The best currently fielded US system of this nature is the SLAM-ER,
with ATA--think of an extended range Harpoon with an ability to send its
sensor images back to either a launch aircraft or another suitable platform,
and which responds to that platform's commands to acheive retargeting or to
allow more discriminative targeting. IIRC the new Tactical Tomahawk will
also offer an inflight retargeting capability. You will note that the
current trend in the US, which is the undeniable leader ins such
capabilities, is to retain the man-in-the-loop at present, and that will not
significantly change during the period you have set forth, so I seriously
doubt Underwhatsistan is going to be able to do any better.


The only modern technology necessary to make these missiles possible
is computing (both hardware and software). Computing technology is
available to any medium sized nation, and merely asserting that the
USA must be the most advanced is exactly the sort of hubristic
attitude that would help a medium-sized power at war with them.

Then one wonders why those very same nations usually end up trying to buy
the products produced by those "slow-moving, bloated" western defense
contractors.


Because they are more technologically advanced. Some technologies,
for example high performance jet engines, require a large industrial
base to make. The sort of technologies I'm talking about are ones
that can potentially be produced a lot more cheaply, for example by
adapting mass-produced (but nevertheless highly sophisticated)
consumer products. Any medium-sized power should be able to produce
embedded computer control systems.


If it was that easy, others would be doing so already--they are not.
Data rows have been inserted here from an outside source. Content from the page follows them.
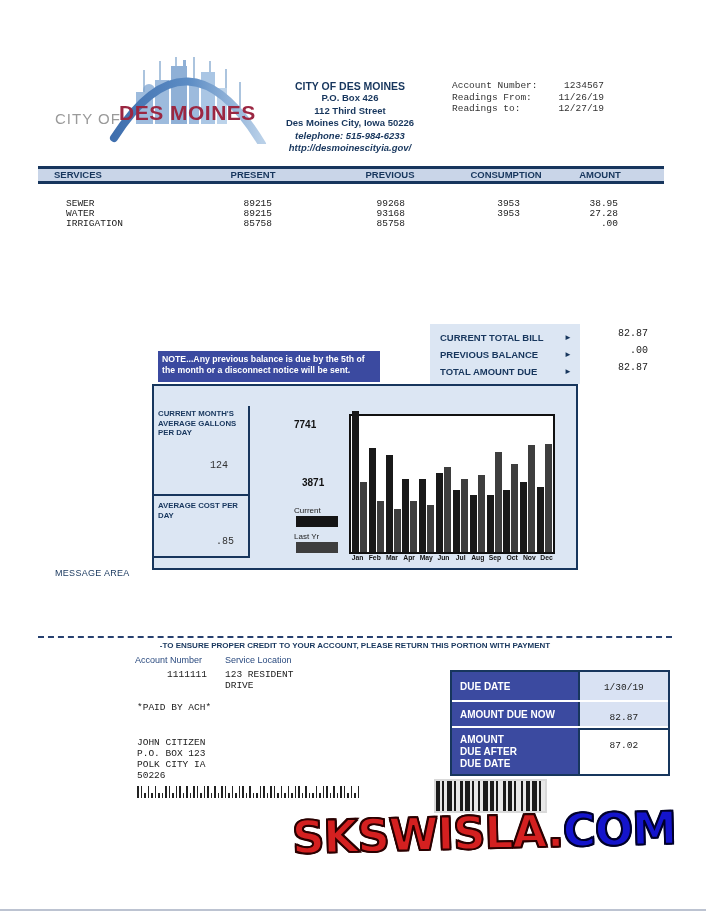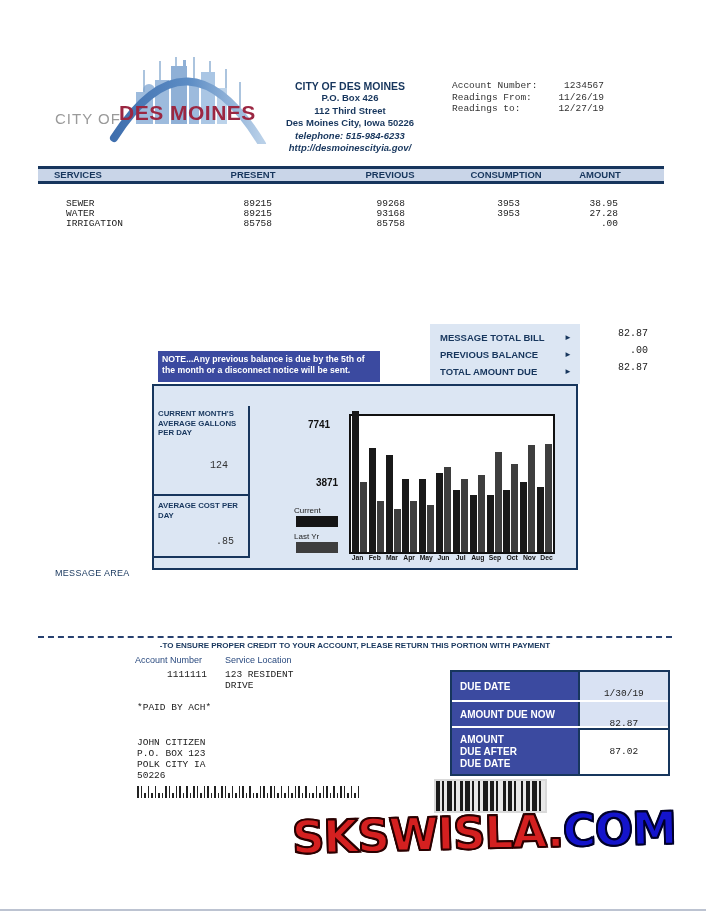"MESSAGE TOTAL BILL" span.tl { text: MESSAGE -> CURRENT }
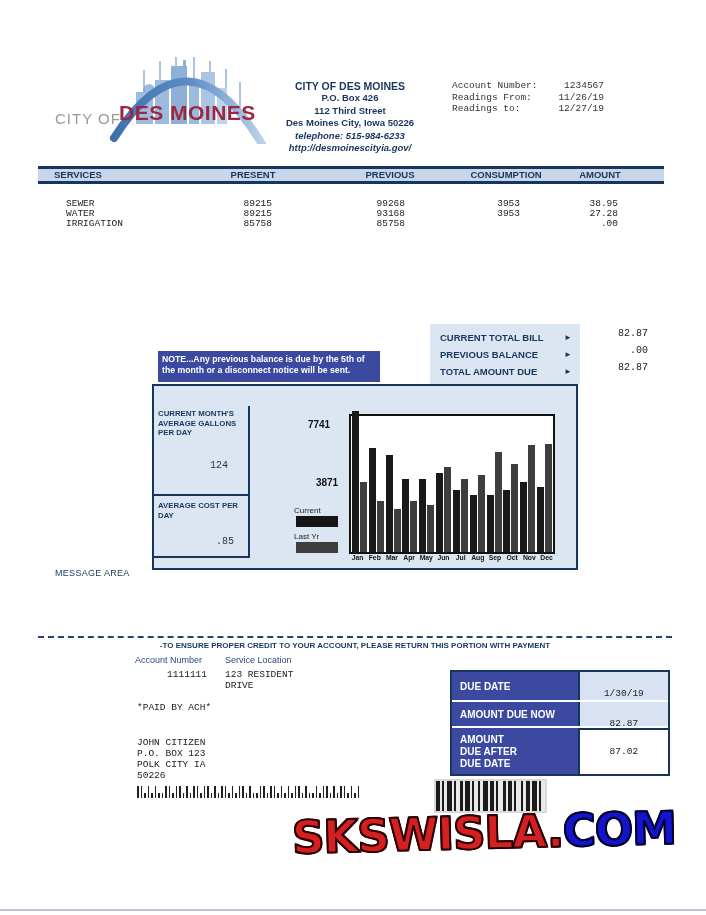"7741" .ytick { text-align: center -> left }
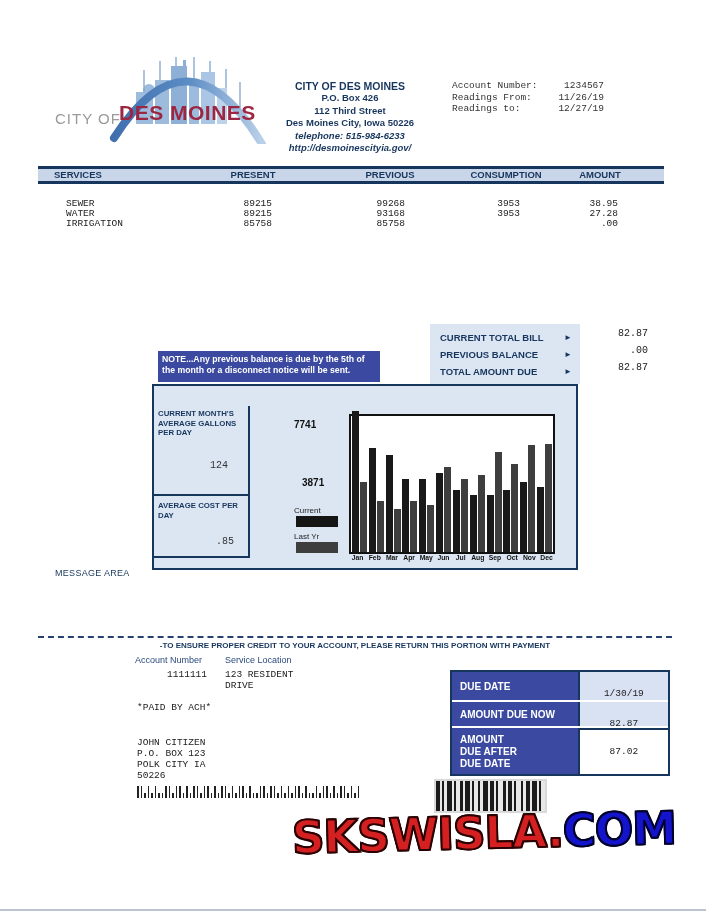"1/30/19" .due-value { padding-top: 16px -> 10px }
This is a reasonable argument. Hiowever, people are developing
cruise missiles: According to
http://www.nationaldefensemagazine.org/article.cfm?Id=1212
"There are currently 161 operational UAV programs in 50 countries"

There are probably also a number of secret programs, or programs to
add better sensors/computers to existing UAVs/missiles.

Heck,
look at the Storm Shadow ALCM--a good system, but in no way is it verging on
the system brilliance you envision for this asymetric uber-weapon, and Storm
Shadow is the best that is offered by our European allies, who are, while
generally a bit behind the US power curve in this area, light years ahead of
the rest-of-the-world (possible exception of Israel, but if you take the
Popeyes we got lynched into buying from them as an example, not too great
either).


What's thre story with the Popeye?

Sorm Shadow/Scalp are already enjoying export success because the
rest of the world can't do a better job on their own--the only way they get
any capability like what you refer to is by buying from those western
industries you rather prematurely wrote off.


This is true for now. How long will it be? I predict that within 10
years, many countries will be producing missiles with roughly the
same capabilities as Storm Shadow, but at much less cost.